Et attention aux majuscules/minuscules dans les noms de locales ("fr_FR") et dans le nom des variables ("LANG").

----------

## yoyo

A priori, sa variable LANG est bien positionnée (si la casse est respectée   :Rolling Eyes:  ).

Par contre, il est possible que certaines appli (kde, mozilla ...) nécessitent l'installation d'un paquet additionnel pour chaque langue ou une variable spécifique pour la compilation (openoffice).

Regarde du côté du changelog et de l'ebuild pour voir si c'est devenu le cas pour bluefish.

----------

## mickey08

deux choses pour apporter de l'eau a notre moulin :

bluefish je le compile à la main (les ebuilds vont pas assez vite) : il sortait en francais la semaine derniere et plus là

gnome est en parti en francais ... mais tout ce qui a été recompilé depuis ne l'est plus ...

moi j'y perds un peu mon latin !

----------

## mickey08

export LANG="fr_FR"

 ./bluefish

(process:5323): Gtk-WARNING **: Locale not supported by C library.

        Using the fallback 'C' locale.

/usr/share/themes/Gorilla/gtk-2.0/iconrc:175: error: invalid string constant "gorilla-default", expected valid string constant

pom pom pom je suis bien embété moi avec tout ca !

----------

## mickey08

export LANG="fr_FR"

 ./bluefish

(process:5323): Gtk-WARNING **: Locale not supported by C library.
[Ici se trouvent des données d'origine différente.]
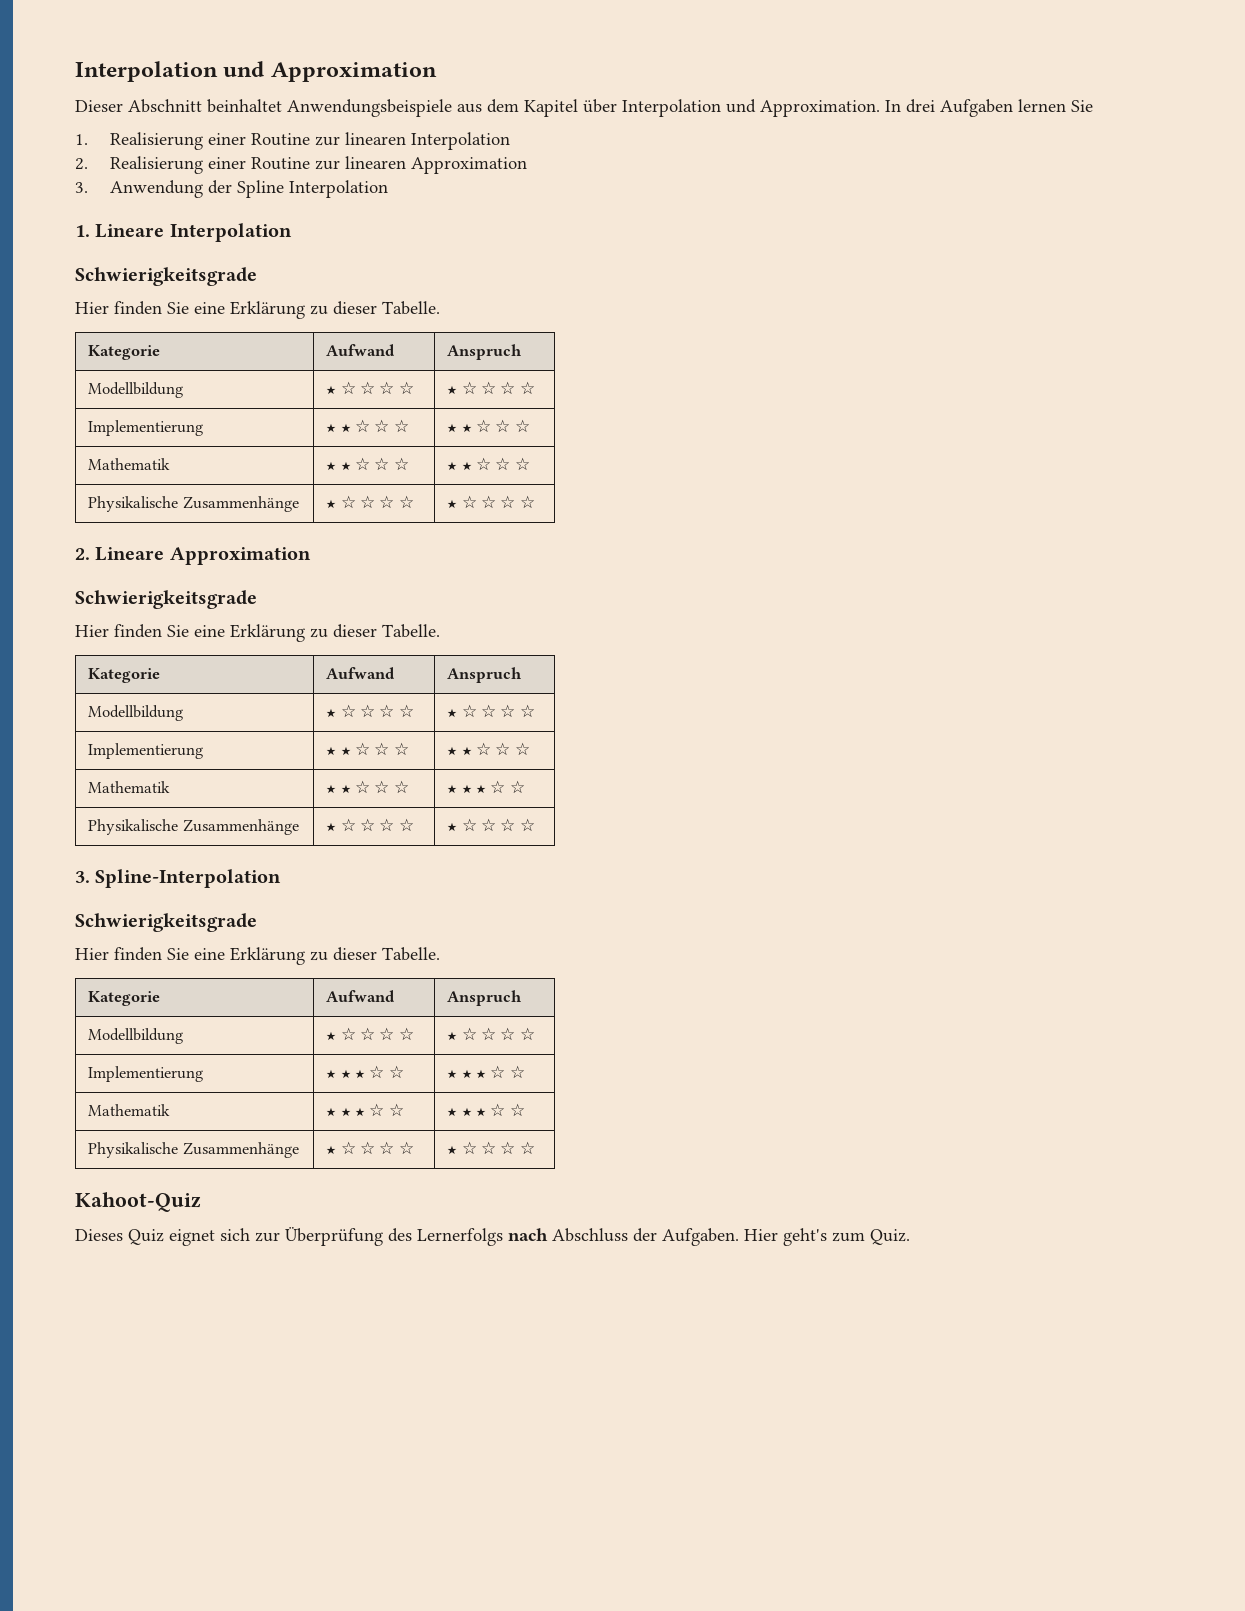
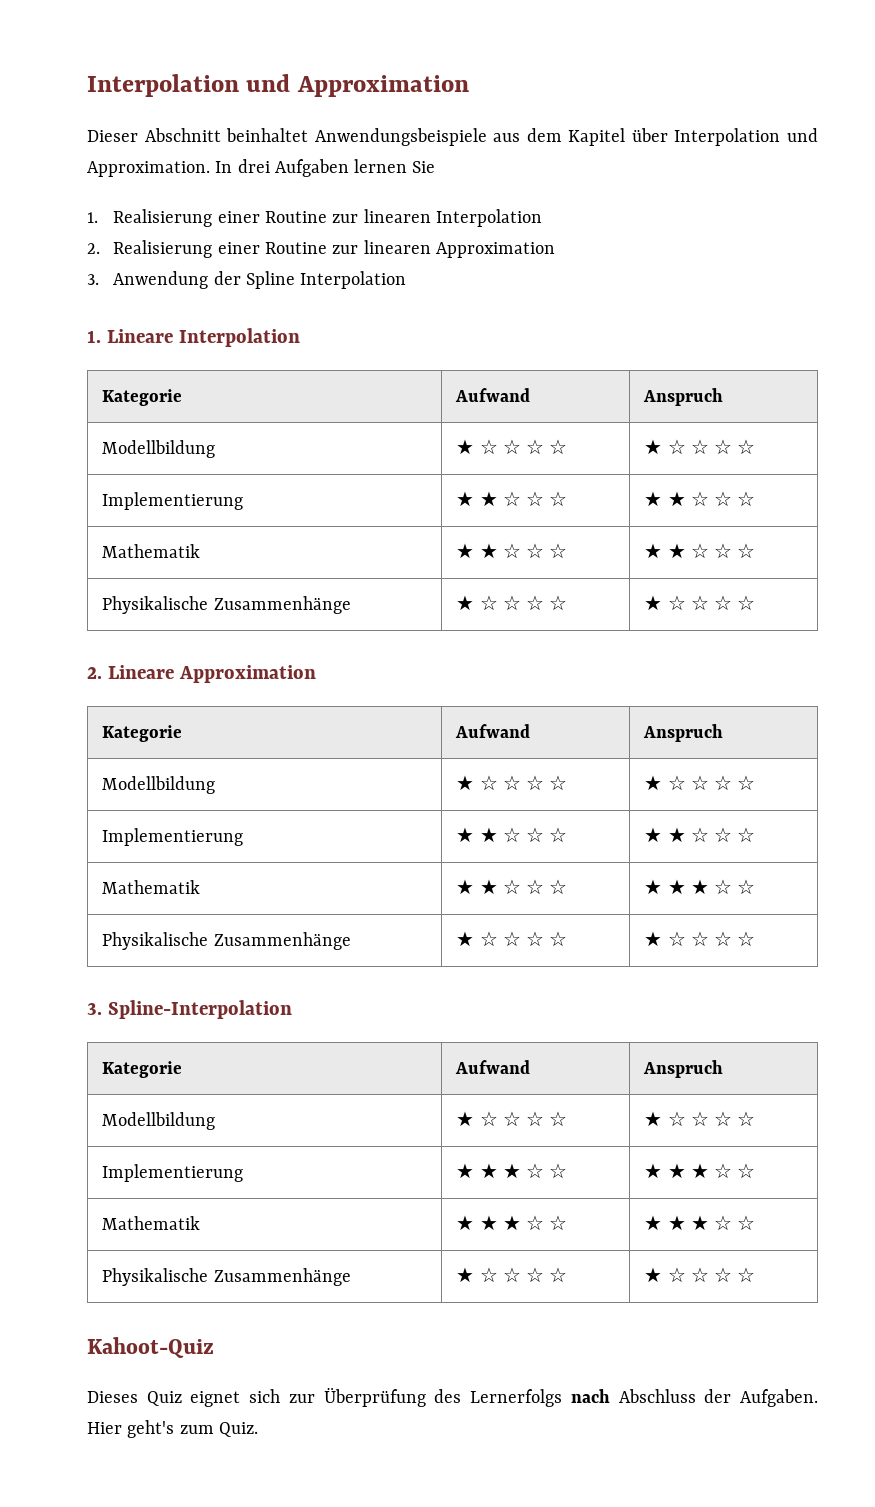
  1. Lineare Interpolation
- Schwierigkeitsgrade
- Hier finden Sie eine Erklärung zu dieser Tabelle.
  2. Lineare Approximation
- Schwierigkeitsgrade
- Hier finden Sie eine Erklärung zu dieser Tabelle.
  3. Spline-Interpolation
- Schwierigkeitsgrade
- Hier finden Sie eine Erklärung zu dieser Tabelle.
        Using the fallback 'C' locale.

/usr/share/themes/Gorilla/gtk-2.0/iconrc:175: error: invalid string constant "gorilla-default", expected valid string constant

pom pom pom je suis bien embété moi avec tout ca !

----------

## yoyo

Et avec autre chose que bluefish, ta variable est reconnue ???

Et ton USEflag nls (Adds Native Language Support), il est bien activé ???

Essaie un "emerge -vp gcc" et poste le résultat.

----------

## mickey08

je fais ca sous peu !

je n'étais pas là ...enfin bref là ou j'étais je n'avais le net (ca existe encore des endroits pareils)

:/

----------

## mickey08

non non pas qu'avec bluefish ... gaim sort en anglais ...etc etc mais certains sont toujours en Francais .

These are the packages that I would merge, in order:

Calculating dependencies ...done!

[ebuild   R   ] sys-devel/gcc-3.2.3-r2  -static +nls -bootstrap +java -build

j'ai réfléchi je crois bien que j'ai du recompiler dans un emerge world un truc important style un bash ou un truc du genre (désolé je cherche depuis hier mais je ne retrouve plus le nom) mais c'est le truc qui passe par une phase tres longue ou sont crées plein de fr_FR etc etc ... c'est peut etre là qu'il n'a pas trouvé la config en franchais...

pour le flag yoyo j'admet que je ne comprend pas bien ou tu veux en venir...

désolé deux jours de cours en BEP m'ont un peu tué !

----------

## yoyo

 *mickey08 wrote:*   

> Calculating dependencies ...done!
> 
> [ebuild   R   ] sys-devel/gcc-3.2.3-r2  -static +nls -bootstrap +java -build
> 
> ...
> ...

 

Le flag "nls" est bien positionné   :Confused:  . Je donne sa description dans le post précédent : Adds Native Language Support (using gettext - GNU locale utilities). Je suppose que cela ajoute le support de la langue d'utilisation définie dans les locales.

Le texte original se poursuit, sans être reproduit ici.